Analysis of it.
The examination begins with an interesting, and (whether Epimethean or not) quite probable and very illuminative account of the actual plan of the Ballads, and the principle on which the shares were allotted. He and his friend, he tells us, had, during their neighbourly intercourse in Somerset, often talked of the two cardinal points of poetry, the power of exciting the sympathy of the reader by a faithful adherence to the truth of nature, and the power of giving the interest of novelty by the modifying colours of imagination. And he illustrates this finely, by instancing the sudden charm which accidents of light and shade, of moonlight[moonlight] or sunset, communicate to familiar objects.
The “suspension of disbelief.”
The Ballads were to illustrate both kinds: and the poets were to divide the parts generally on the principle of Coleridge endeavouring to make the unfamiliar credible,[[356]] and Wordsworth the familiar charming. And with a charity which, I fear, the Preface will not bear, he proceeds to represent its contentions as applying only to the practical poetical attempt which Wordsworth, in accordance with the plan, was on this occasion making. He admits however, that Wordsworth’s expressions are at any rate sometimes equivocal, and indicates his own standpoint pretty early and pretty decisively by calling the phrase “language of real life” unfortunate. And then he proceeds to state his own view with very frequent glances—and more than glances—at his companion’s.
Attitude to metre.
From the first, however, it is obvious that on one of the two cardinal points—the necessity or non-necessity of metre in poetry—he is, though hardly to be called in two minds, for some reason or other reluctant to speak out his one mind. The revival of this old heresy among such men as Wordsworth, Coleridge, Shelley, is the more to be wondered at, in that their predecessors of the eighteenth century had by no means pronounced on the other side in theory, and that therefore they themselves had no excuse of reaction. No one who, at however many removes, followed or professed to follow the authority of Aristotle, could deny that the subject, not the form, made poetry and poems. But just as the tyranny of a certain poetic diction led Wordsworth and others to strike at all poetic diction, so the tyranny of certain metres seems to have induced them to question the necessity of metre in general. At any rate Coleridge’s language, though not his real drift, is hesitating and sometimes almost self-contradictory. He will on the same page grant that “all compositions to which this charm of metre is superadded, whatever their contents, may be called poems,” and yet lay down that a poem is “that species of composition which is opposed to works of science by proposing for its immediate object pleasure, not truth,” and (after adding to this a limitation, doubtless intended to take in metre, but nebulous enough to justify Peacock himself,[[357]]) will once more clear off his own mist by saying that if any one “chooses to call every composition a poem which is rhyme or measure or both, I must leave his opinion uncontroverted.”

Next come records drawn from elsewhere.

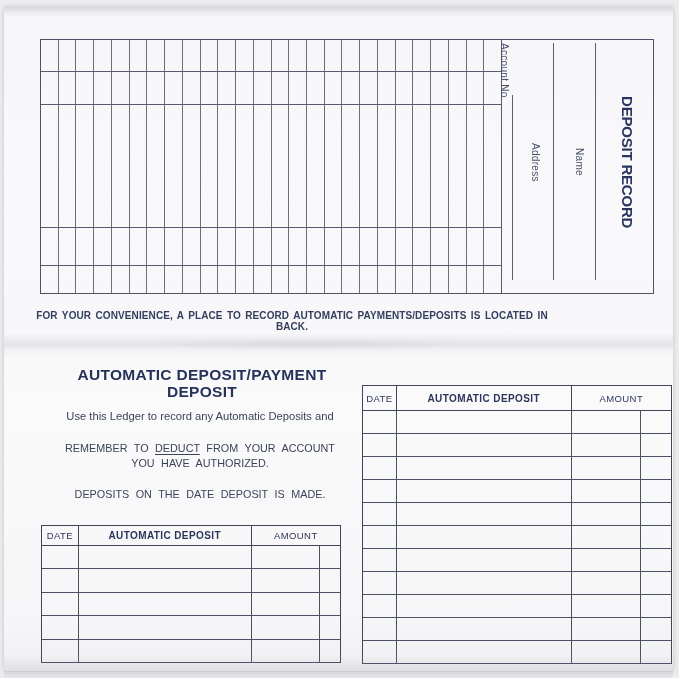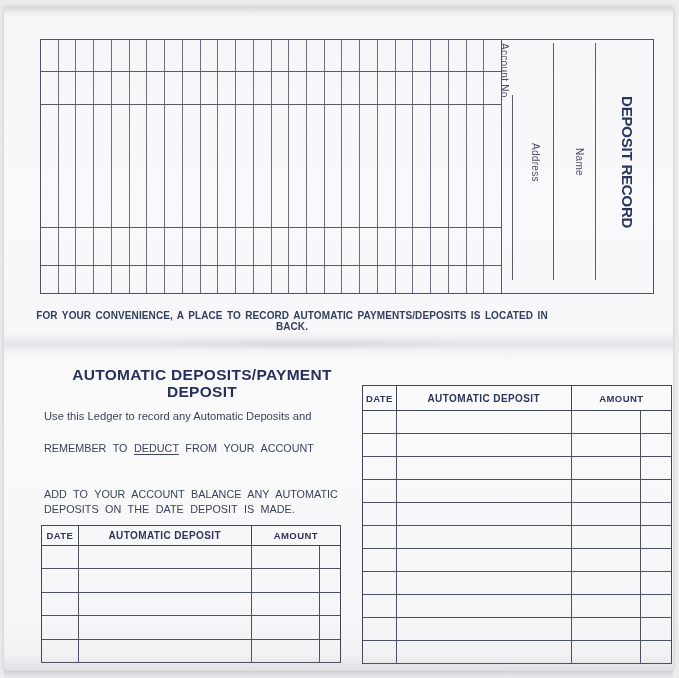--- a/index.html
+++ b/index.html
@@ -51,39 +51,39 @@
   .convenience{
     position:absolute;left:28px;top:303px;width:520px;text-align:center;
     font-size:10px;font-weight:bold;color:#333d5c;letter-spacing:.1px;word-spacing:1.5px;
   }
 
   
   .reminder-title{
     position:absolute;left:40px;top:359px;width:316px;text-align:center;
     font-size:15.5px;line-height:17px;font-weight:bold;color:#26325a;letter-spacing:.3px;
   }
-  .para{position:absolute;left:40px;width:312px;color:#3a4358;}
+  .para{position:absolute;left:40px;width:312px;color:#3a4358;text-align:center;}
   .p1{top:402px;font-size:11.2px;line-height:14.5px;}
   .p2{top:434px;font-size:10.8px;line-height:15px;word-spacing:3.5px;}
   .p3{top:480px;font-size:10.8px;line-height:15px;word-spacing:3.5px;}
   .u{text-decoration:underline;text-underline-offset:2px;}
 
   
   .ltable{position:absolute;border:1.4px solid #3f465a;box-sizing:border-box;display:flex;flex-direction:column;}
   .tbl-left{left:37px;top:518px;width:300px;height:138px;}
   .tbl-right{left:358px;top:378px;width:310px;height:279px;}
   .thead{display:flex;border-bottom:1.2px solid #3f465a;align-items:center;}
   .tbl-left .thead{height:19px;}
   .tbl-right .thead{height:24px;}
   .tbody{flex:1;display:flex;flex-direction:column;}
   .trow{flex:1;display:flex;border-bottom:1px solid #4a5164;}
   .trow:last-child{border-bottom:none;}
   .cell{box-sizing:border-box;height:100%;}
   .hcell{box-sizing:border-box;display:flex;align-items:center;justify-content:center;height:100%;
-    color:#2c355a;font-size:9.5px;letter-spacing:.4px;font-weight:bold;}
+    color:#2c355a;font-size:9.5px;letter-spacing:.4px;}
   .hc-deposit{font-weight:bold;font-size:10px;}
   .bdr{border-right:1px solid #4a5164;}
   .bdrh{border-right:1.2px solid #3f465a;}
   
   .tbl-left  .w-date{width:37px;}  .tbl-left  .w-dep{width:174px;} .tbl-left  .w-amt{width:89px;}
   .tbl-left  .w-dol{width:69px;}  .tbl-left  .w-cent{width:20px;}
   .tbl-right .w-date{width:34px;}  .tbl-right .w-dep{width:176px;} .tbl-right .w-amt{width:100px;}
   .tbl-right .w-dol{width:70px;}  .tbl-right .w-cent{width:30px;}
 </style>
 </head>
@@ -137,34 +137,34 @@
       <div class="wline name-line"></div>
 
       <div class="vtext vcenter dr-title">DEPOSIT RECORD</div>
     </div>
 
     <div class="convenience">FOR YOUR CONVENIENCE, A PLACE TO RECORD AUTOMATIC PAYMENTS/DEPOSITS IS LOCATED IN BACK.</div>
 
     <div class="wrinkle"></div>
 
     <div class="reminder-title">
-      <div>AUTOMATIC DEPOSITS/PAYMENT</div>
+      <div>AUTOMATIC DEPOSIT/PAYMENT</div>
       <div>DEPOSIT</div>
     </div>
 
     <div class="para p1">
       <div>Use this Ledger to record any Automatic Deposits and</div>
     </div>
 
     <div class="para p2">
       <div><span>REMEMBER TO </span><span class="u">DEDUCT</span><span> FROM YOUR ACCOUNT</span></div>
+      <div>YOU HAVE AUTHORIZED.</div>
     </div>
 
     <div class="para p3">
-      <div>ADD TO YOUR ACCOUNT BALANCE ANY AUTOMATIC</div>
       <div>DEPOSITS ON THE DATE DEPOSIT IS MADE.</div>
     </div>
 
     <div class="ltable tbl-left">
       <div class="thead">
         <div class="hcell bdrh w-date">DATE</div>
         <div class="hcell bdrh w-dep hc-deposit">AUTOMATIC DEPOSIT</div>
         <div class="hcell w-amt">AMOUNT</div>
       </div>
       <div class="tbody">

That he himself saw the muddle is beyond doubt, and the opposite page contains a curious series of aporiæ which show the difficulty of applying his own definition.[[358]] The first (i.e., fourteenth) chapter ends with a soft shower of words, rhetorically pleasing rather than logically cogent, about the poet “bringing the whole soul of man into activity”; “fusing the faculties, each into each, by the synthetic and magical power of imagination,” reconciling differences and opposites. “Finally, good sense is the body of poetic genius, fancy its drapery, emotion its life, and imagination the soul.” In the fifteenth and sixteenth the author turns with evident relief from the definition of the perhaps indefinable to an illustration of it by discussing Venus and Adonis. Here, though it would be pleasant, it would be truancy to follow him.
This study, however, is by no means otiose. It leads him to make a comparison between the poetry of the sixteenth and seventeenth centuries, and that of “the present age,” a comparison of which not the least notable point is a reference to the De Vulgari Eloquio.[[359]] Excursus on Shakespeare’s Poems. Coleridge seems only to have known it in the Italian translation; but it is much that he should have known it at all: and though he does not try to bring out its diametrical opposition to Wordsworth, that opposition must have been, consciously or unconsciously, in his mind. And then he comes back to Wordsworth himself.